= TASK ITEM =
Because the copy must hold no pictures, return the data below with all of its words intact.

──────── RECORDS SHOWN ────────

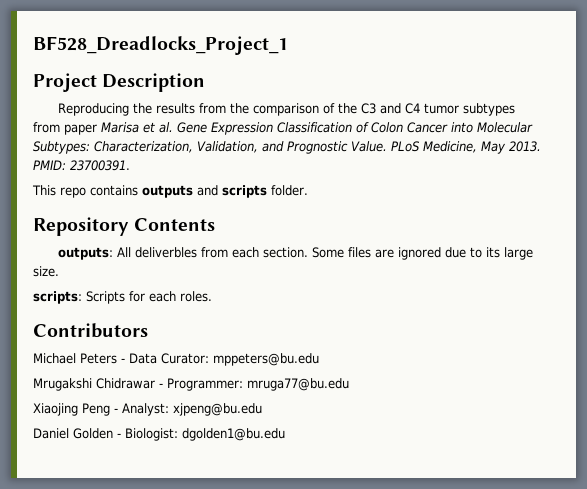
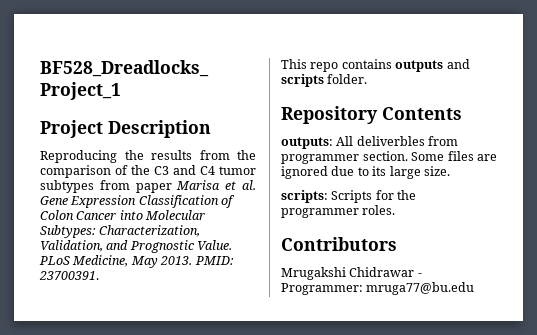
[232,247,260,258] each -> [281,154,359,164] programmer
[149,291,176,302] each -> [397,190,417,200] [281,208,359,218] the programmer
[33,353,319,366] // Michael Peters - Data Curator: mppeters@bu.edu -> (397, 244) none
[33,403,262,416] [33,428,285,441] // Xiaojing Peng - Analyst: xjpeng@bu.edu // Daniel Golden - Biologist: dgolden1@bu.edu -> (475, 288) none

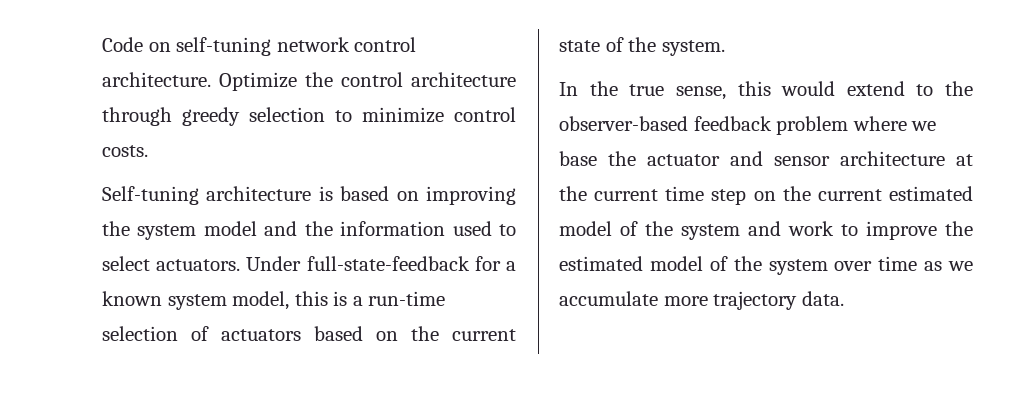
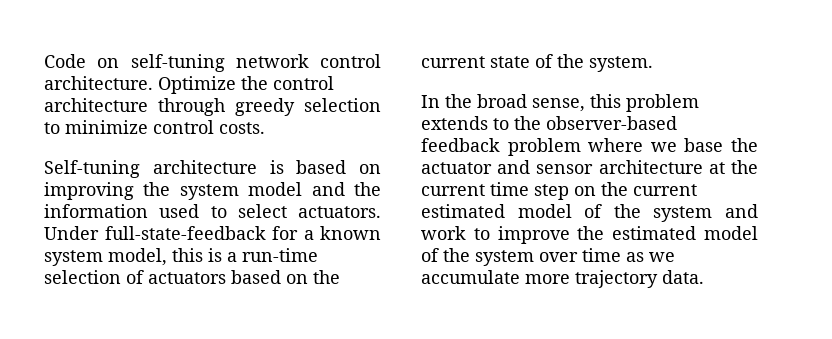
[629,84,665,96] true -> [477,94,527,108] broad
[781,81,905,96] would extend -> [626,94,699,112] [421,116,488,130] problem extends

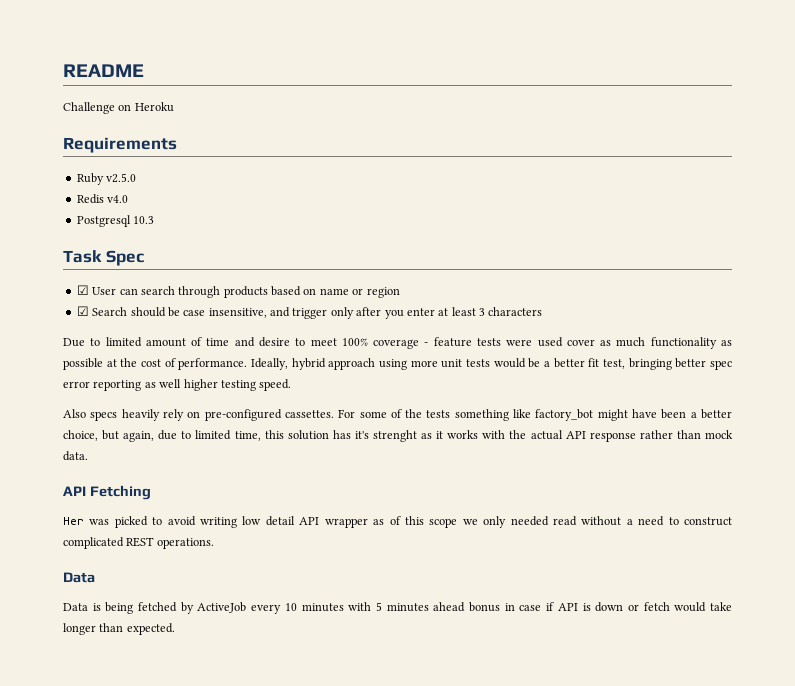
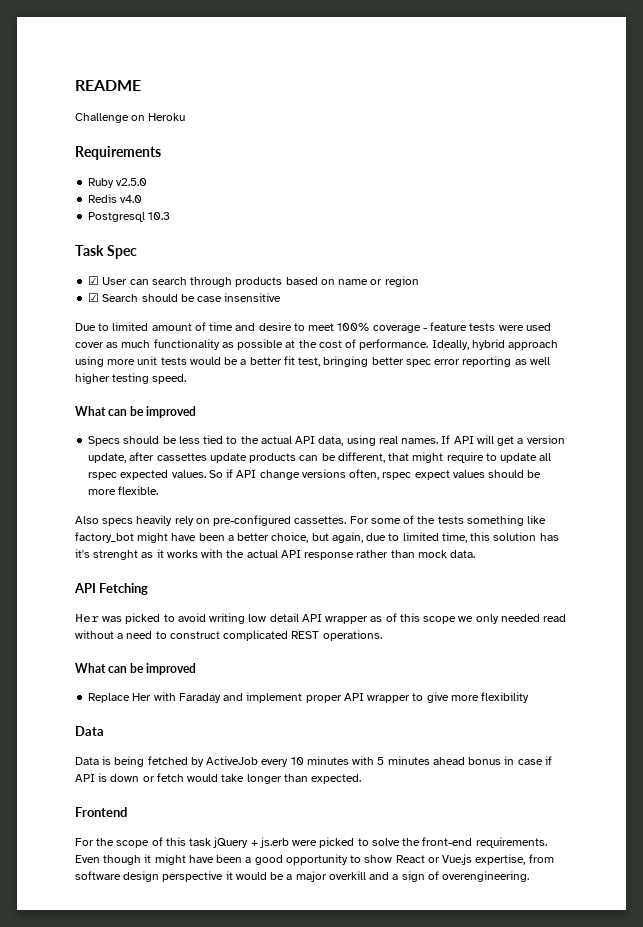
[208,307,543,319] insensitive, and trigger only after you enter at least 3 characters -> [224,293,282,302] insensitive
(292, 385) none -> [75,406,197,418] [88,435,565,446] [88,452,552,463] [88,469,542,480] [88,486,159,495] // What can be improved // Specs should be less tied to the actual API data, using real names. If API will get a version update, after cassettes update products can be different, that might require to update all rspec expected values. So if API change versions often, rspec expect values should be more flexible.
(214, 543) none -> [75,663,197,675] [88,692,530,703] // What can be improved // Replace Her with Faraday and implement proper API wrapper to give more flexibility
(175, 629) none -> [75,807,127,817] [75,837,547,848] [75,854,554,865] [75,871,530,882] // Frontend // For the scope of this task jQuery + js.erb were picked to solve the front-end requirements. Even though it might have been a good opportunity to show React or Vue.js expertise, from software design perspective it would be a major overkill and a sign of overengineering.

────────

= ANSWER AREA =
[232,247,260,258] each -> [281,154,359,164] programmer
[149,291,176,302] each -> [397,190,417,200] [281,208,359,218] the programmer
[33,353,319,366] // Michael Peters - Data Curator: mppeters@bu.edu -> (397, 244) none
[33,403,262,416] [33,428,285,441] // Xiaojing Peng - Analyst: xjpeng@bu.edu // Daniel Golden - Biologist: dgolden1@bu.edu -> (475, 288) none

[629,84,665,96] true -> [477,94,527,108] broad
[781,81,905,96] would extend -> [626,94,699,112] [421,116,488,130] problem extends

[208,307,543,319] insensitive, and trigger only after you enter at least 3 characters -> [224,293,282,302] insensitive
(292, 385) none -> [75,406,197,418] [88,435,565,446] [88,452,552,463] [88,469,542,480] [88,486,159,495] // What can be improved // Specs should be less tied to the actual API data, using real names. If API will get a version update, after cassettes update products can be different, that might require to update all rspec expected values. So if API change versions often, rspec expect values should be more flexible.
(214, 543) none -> [75,663,197,675] [88,692,530,703] // What can be improved // Replace Her with Faraday and implement proper API wrapper to give more flexibility
(175, 629) none -> [75,807,127,817] [75,837,547,848] [75,854,554,865] [75,871,530,882] // Frontend // For the scope of this task jQuery + js.erb were picked to solve the front-end requirements. Even though it might have been a good opportunity to show React or Vue.js expertise, from software design perspective it would be a major overkill and a sign of overengineering.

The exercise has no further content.